Wearable technology is about to get more wearable if some determined designers have their say.
When design engineer Bruce Bateman makes a fashion statement, elegant may not be the first word that comes to mind. "I'm the wearable guy, actually I carry about seven or eight wearable devices, that's what I'm known for," Bateman said.
So how did a Silicon Valley engineer get involved with a fashion show, which is something all about style, glamour, and yes sex. "There's a lot going on under my skirt, let me tell you. So there are six servo motors. There's actually a computer chip brain," 360 Fashion Network CEO Anina Net said.
Net is wearing a dress that could set off a metal detector. "In the future, we'll be adding sensors into it," Bateman said.

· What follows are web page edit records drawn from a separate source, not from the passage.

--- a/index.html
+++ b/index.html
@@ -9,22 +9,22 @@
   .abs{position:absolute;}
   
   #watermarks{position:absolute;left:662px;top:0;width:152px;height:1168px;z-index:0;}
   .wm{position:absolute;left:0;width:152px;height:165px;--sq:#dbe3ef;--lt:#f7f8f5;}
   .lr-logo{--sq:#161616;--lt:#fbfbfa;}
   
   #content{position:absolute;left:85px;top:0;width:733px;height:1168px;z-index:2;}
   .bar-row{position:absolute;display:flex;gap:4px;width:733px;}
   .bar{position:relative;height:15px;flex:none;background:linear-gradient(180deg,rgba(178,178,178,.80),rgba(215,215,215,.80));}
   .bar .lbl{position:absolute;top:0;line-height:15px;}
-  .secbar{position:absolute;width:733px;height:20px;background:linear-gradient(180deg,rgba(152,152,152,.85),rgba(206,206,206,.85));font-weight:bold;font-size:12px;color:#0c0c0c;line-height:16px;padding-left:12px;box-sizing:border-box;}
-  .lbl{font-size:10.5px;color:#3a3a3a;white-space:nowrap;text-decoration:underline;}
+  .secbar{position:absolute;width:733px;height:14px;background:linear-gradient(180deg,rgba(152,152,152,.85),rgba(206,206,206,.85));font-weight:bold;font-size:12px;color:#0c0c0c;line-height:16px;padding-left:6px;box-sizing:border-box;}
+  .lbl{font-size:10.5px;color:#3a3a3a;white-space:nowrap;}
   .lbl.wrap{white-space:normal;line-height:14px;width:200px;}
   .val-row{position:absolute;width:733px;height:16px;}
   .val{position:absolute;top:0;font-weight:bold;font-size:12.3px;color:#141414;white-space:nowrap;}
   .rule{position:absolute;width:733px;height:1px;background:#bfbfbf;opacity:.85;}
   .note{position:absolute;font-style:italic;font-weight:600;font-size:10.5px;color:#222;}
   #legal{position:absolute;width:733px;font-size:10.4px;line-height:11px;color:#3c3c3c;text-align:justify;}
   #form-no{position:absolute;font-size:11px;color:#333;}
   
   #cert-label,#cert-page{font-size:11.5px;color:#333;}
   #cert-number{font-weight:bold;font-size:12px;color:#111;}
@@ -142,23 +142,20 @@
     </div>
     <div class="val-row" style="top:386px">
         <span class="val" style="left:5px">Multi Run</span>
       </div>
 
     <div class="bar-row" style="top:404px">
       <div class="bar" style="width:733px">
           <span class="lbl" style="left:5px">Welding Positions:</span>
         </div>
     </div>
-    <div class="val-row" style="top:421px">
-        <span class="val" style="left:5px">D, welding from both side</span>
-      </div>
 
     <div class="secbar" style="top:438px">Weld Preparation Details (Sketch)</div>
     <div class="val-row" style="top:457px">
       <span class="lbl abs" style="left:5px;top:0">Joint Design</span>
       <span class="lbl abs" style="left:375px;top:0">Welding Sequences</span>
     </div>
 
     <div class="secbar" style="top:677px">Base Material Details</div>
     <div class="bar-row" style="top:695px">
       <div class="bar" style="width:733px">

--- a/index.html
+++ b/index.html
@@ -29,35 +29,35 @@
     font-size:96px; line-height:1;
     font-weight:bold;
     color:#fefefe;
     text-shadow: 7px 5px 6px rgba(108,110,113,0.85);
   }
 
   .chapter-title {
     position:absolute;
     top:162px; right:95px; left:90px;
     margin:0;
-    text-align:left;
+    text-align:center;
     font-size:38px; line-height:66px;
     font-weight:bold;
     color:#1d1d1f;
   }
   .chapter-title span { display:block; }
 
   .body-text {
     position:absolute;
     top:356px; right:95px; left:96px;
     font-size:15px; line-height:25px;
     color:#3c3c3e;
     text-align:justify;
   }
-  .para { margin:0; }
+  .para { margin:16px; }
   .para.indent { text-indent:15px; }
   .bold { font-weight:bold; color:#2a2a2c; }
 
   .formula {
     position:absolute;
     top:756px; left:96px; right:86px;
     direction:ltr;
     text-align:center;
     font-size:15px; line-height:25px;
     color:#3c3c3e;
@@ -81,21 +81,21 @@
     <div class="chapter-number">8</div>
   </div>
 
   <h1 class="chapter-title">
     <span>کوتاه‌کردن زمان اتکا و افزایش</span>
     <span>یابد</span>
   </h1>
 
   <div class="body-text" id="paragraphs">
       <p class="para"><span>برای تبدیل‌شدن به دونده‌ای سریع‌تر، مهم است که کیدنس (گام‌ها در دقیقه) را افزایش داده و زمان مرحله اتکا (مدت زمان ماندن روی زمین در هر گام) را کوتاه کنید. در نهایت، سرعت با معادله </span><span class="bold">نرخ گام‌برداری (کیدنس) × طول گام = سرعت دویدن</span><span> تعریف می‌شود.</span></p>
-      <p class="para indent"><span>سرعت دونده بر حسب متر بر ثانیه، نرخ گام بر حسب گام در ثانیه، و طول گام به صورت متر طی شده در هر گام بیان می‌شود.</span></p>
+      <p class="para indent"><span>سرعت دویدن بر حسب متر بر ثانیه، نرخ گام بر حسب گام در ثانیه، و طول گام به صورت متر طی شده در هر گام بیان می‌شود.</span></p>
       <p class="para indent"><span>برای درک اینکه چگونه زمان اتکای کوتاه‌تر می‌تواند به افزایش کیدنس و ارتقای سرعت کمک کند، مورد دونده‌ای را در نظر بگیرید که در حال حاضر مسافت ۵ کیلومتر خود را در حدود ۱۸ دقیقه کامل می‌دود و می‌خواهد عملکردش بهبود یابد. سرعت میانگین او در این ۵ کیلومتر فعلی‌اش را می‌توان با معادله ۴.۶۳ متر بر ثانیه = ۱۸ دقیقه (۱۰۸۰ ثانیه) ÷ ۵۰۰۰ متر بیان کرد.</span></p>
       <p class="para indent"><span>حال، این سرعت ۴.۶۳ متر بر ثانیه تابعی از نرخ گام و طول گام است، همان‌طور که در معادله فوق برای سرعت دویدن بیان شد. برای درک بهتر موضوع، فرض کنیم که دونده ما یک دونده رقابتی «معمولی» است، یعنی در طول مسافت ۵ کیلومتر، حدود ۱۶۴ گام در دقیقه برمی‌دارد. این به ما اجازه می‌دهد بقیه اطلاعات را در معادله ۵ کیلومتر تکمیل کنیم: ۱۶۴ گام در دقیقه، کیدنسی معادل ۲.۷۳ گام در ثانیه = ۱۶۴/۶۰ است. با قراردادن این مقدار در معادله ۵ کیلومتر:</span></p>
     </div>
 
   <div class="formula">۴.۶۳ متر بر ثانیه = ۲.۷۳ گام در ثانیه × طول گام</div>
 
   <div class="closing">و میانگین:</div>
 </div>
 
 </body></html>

Even Marilyn Monroe would be jealous of the skirt that goes poof on command.
A smart fabric measures her heart fluttering in place of all those clunky wrist bands. "You could even transform into a ball gown," Net said.
Shown off on the runway in Beijing and in a film back in the Bay Area, the robotic dress is meant to prove a point. "Our goal was to show the world that, yes tech can be fashionable," Bateman said.
But beyond the fashion industry helping give tech a makeover, there's another side to this. There are those who believe technology could help solve one of fashion's biggest problems. "The number one problem in the fashion industry that no one talks about is overproduction," Net said.
Net sees a world where clothing is smarter and more versatile. "If one piece of clothing does more, then you need less pieces of clothing," she said.
A dress that goes from office to ball room is just the beginning. There could be outfits that charge your phone when it's sunny or keep you dry when it rains. And even "a robotic coat which would snap its hood up," Net said.
The venture is called 360 Fashion Network, a merging of China's clothing business with Silicon Valley's innovation. And Silicon Valley is likely the venue for their next show.
Of course, you won't see Bateman on the catwalk unless his outfit can help with the signs of stage fright. "I'm sweating now. And my shirt should probably help me out before I get embarrassed," he said.